TEMPO.CO, Jakarta-Komisi Nasional untuk Orang Hilang dan Korban Tindak Kekerasan (KontraS) berharap presiden dan wakil presiden terpilih pada 2019 menepati janji pemimpin sebelumnya untuk menyelesaikan kasus-kasus pelanggaran HAM berat.
Staf Divisi Pemantauan Impunitas Dimas Bagus Arya Saputra mengatakan pemerintahan presiden Joko Widodo dan Jusuf Kalla belum mampu menyelesaikan satu pun kasus pelanggaran HAM berat. Padahal keduanya tak hanya membawa beban dari pemerintah sebelumnya. Jokowi dan JK juga menjadikan penyelesaian kasus tersebut sebagai janji kampanye.

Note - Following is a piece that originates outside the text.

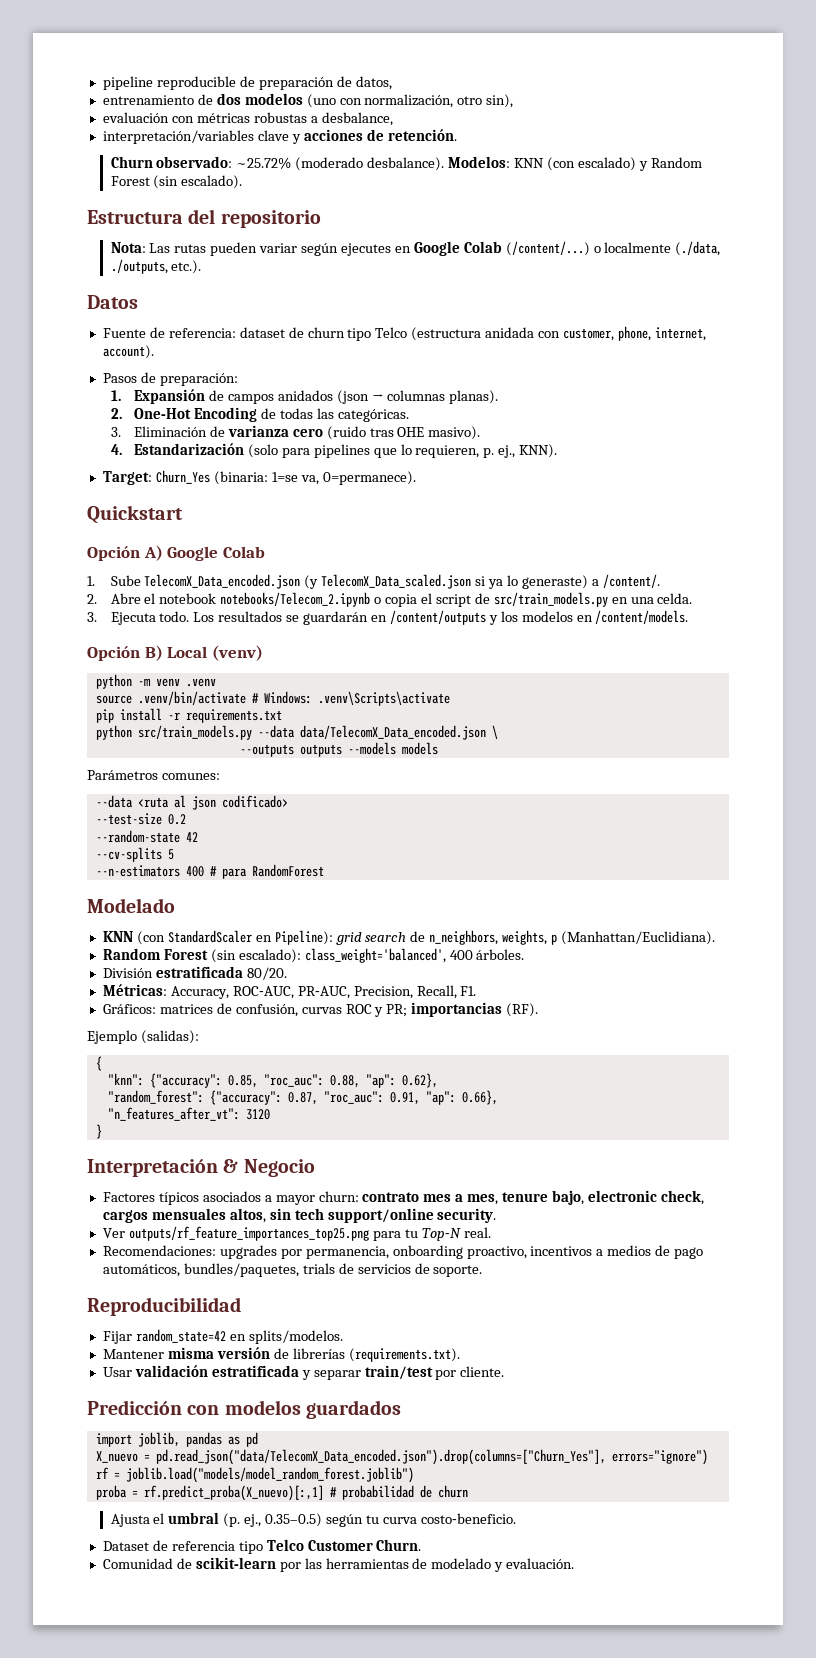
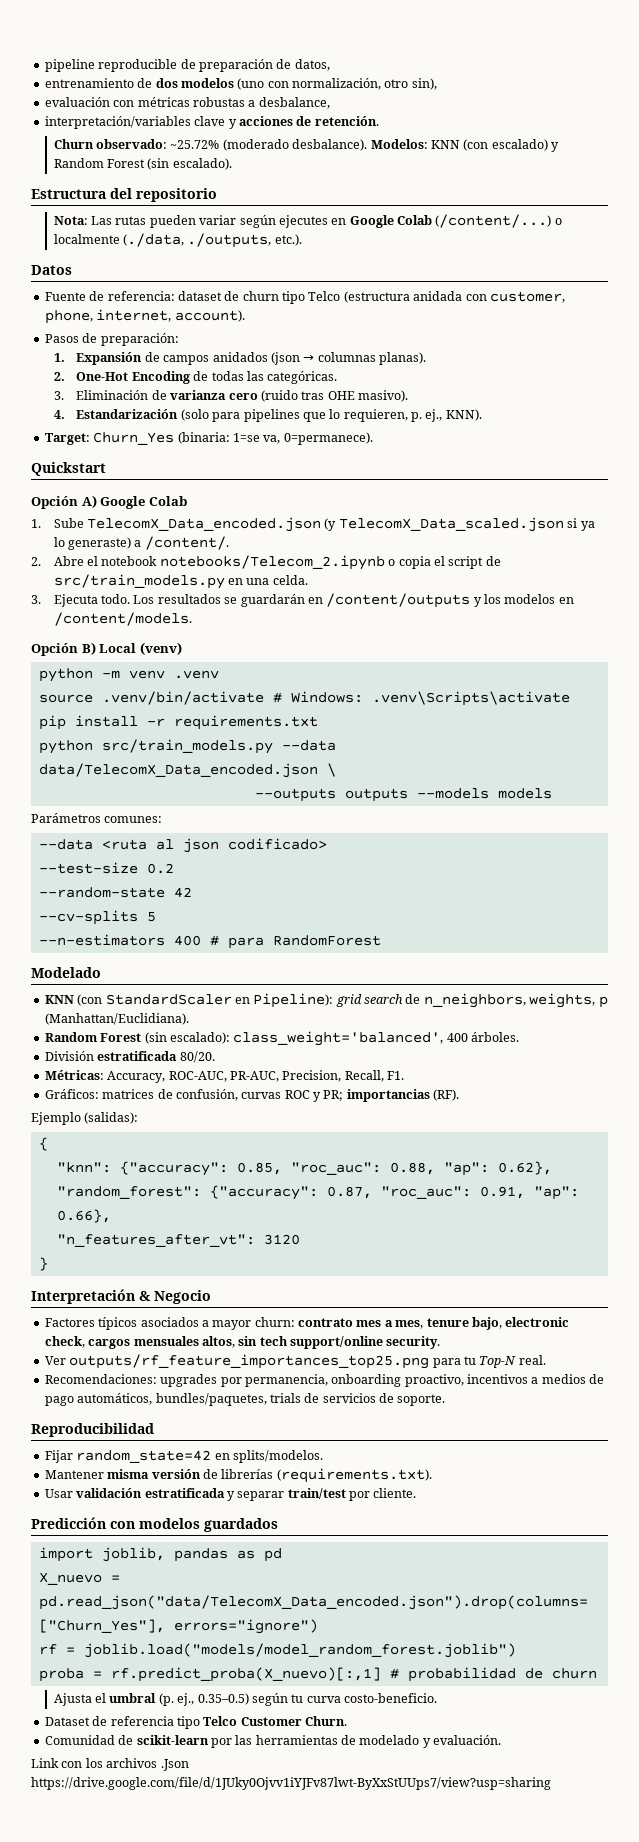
+ Link con los archivos .Json https://drive.google.com/file/d/1JUky0Ojvv1iYJFv87lwt-ByXxStUUps7/view?usp=sharing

Baca: Jaksa Agung: Sulit Bawa Pelanggaran HAM Masa Lalu ke Jalur Hukum
"Memang ada wacana-wacana untuk penyelesaian, tapi itu terkesan hanya pemanis untuk para korban agar diberi harapan terus," kata Dimas di Thamrin, Jakarta, Ahad, 30 September 2018.
Dimas mencontohkan hasil pertemuan Jokowi dengan keluarga korban pelanggaran HAM berat di istana beberapa waktu lalu. Jokowi menyatakan akan mengkaji ulang kasus tersebut dan menginstruksikan Kepala Staf Kepresidenan Moeldoko untuk menanganinya. Kebijakan itu dirasa kurang tegas dan tak konkret lantaran belum menghasilkan apapun.
Dimas menuturkan masyarakat sipil pegiat HAM bersama korban dan keluarga korban pelanggaran HAM berat akan terus menuntut janji pemerintah untuk menyelesaikan perkara itu. Mereka juga menuntut pemerintah mengembalikan hak para korban. Dalam kebanyakan kasus, korban dan keluarga korban saat ini hidup jauh dari sejahtera.
Simak: Gelar Aksi #MasihIngat, KontraS Desak Penuntasan Pelanggaran HAM
KontraS berharap isu pelanggaran HAM berat tak lagi dijadikan narasi politik sementara untuk mendapatkan jabatan. Dimas mencatat, baik inkumben maupun oposisi masih menggunakan isu tersebut untuk menyerang lawan.
Di satu sisi, calon presiden inkumben masih belum memenuhi janji politiknya meski masa jabatannya hampir habis. Adapun kubu oposisi diduga terlibat sebagai salah satu pelaku pelanggaran HAM berat. Berdasarkan penyelidikan Komnas HAM, nama Prabowo Subianto terbukti bersalah dalam kasus penghilangan paksa 23 orang pada 1997-1998.